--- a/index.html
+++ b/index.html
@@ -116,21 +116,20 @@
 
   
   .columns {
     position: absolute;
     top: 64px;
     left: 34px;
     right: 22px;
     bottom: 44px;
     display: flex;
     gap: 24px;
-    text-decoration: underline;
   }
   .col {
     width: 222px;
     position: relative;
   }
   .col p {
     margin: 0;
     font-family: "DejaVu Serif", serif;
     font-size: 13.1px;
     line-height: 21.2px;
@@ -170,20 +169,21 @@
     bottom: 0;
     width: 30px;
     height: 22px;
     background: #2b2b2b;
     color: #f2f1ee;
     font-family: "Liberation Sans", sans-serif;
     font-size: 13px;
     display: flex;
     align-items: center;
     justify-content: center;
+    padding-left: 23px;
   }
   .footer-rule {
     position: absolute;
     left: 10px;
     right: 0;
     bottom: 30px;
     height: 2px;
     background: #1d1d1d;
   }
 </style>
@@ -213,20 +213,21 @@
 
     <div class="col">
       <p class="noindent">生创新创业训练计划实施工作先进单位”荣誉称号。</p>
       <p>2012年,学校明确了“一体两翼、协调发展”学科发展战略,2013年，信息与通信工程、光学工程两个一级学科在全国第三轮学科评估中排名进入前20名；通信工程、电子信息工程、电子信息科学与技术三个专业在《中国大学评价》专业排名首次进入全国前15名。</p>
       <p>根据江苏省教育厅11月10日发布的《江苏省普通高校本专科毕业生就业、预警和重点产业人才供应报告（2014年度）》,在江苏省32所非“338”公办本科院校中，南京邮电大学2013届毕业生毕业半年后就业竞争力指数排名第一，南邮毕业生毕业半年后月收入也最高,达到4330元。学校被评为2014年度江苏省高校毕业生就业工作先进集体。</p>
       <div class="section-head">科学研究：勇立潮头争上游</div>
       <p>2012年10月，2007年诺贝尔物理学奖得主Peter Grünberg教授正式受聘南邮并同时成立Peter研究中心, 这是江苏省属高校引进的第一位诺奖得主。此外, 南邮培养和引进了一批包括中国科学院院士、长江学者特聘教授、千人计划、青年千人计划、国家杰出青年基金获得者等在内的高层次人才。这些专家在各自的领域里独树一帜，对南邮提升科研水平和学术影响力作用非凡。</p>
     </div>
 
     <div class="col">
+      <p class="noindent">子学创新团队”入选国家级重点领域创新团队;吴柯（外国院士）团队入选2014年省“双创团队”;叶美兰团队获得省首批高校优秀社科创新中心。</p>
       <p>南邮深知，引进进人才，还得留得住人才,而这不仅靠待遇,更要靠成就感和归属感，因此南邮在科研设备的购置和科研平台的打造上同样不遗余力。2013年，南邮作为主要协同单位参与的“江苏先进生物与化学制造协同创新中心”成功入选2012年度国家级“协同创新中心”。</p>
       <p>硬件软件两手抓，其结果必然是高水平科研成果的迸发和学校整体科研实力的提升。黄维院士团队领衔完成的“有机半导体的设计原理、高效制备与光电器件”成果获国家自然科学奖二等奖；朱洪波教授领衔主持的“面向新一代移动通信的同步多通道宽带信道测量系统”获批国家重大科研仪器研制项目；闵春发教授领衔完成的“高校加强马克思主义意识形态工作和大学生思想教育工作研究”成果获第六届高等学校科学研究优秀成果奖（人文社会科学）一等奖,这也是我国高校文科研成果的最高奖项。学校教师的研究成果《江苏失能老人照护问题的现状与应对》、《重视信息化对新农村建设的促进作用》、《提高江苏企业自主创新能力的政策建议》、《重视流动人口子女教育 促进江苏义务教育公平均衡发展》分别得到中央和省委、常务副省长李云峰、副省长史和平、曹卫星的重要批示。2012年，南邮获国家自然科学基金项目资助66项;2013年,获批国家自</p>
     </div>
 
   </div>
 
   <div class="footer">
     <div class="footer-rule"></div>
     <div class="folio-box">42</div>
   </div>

···

■ **Problem to solve**:
Report every line of the entries that carries the word "rule".

■ **Result for this exercise**:
   .footer-rule {
     <div class="footer-rule"></div>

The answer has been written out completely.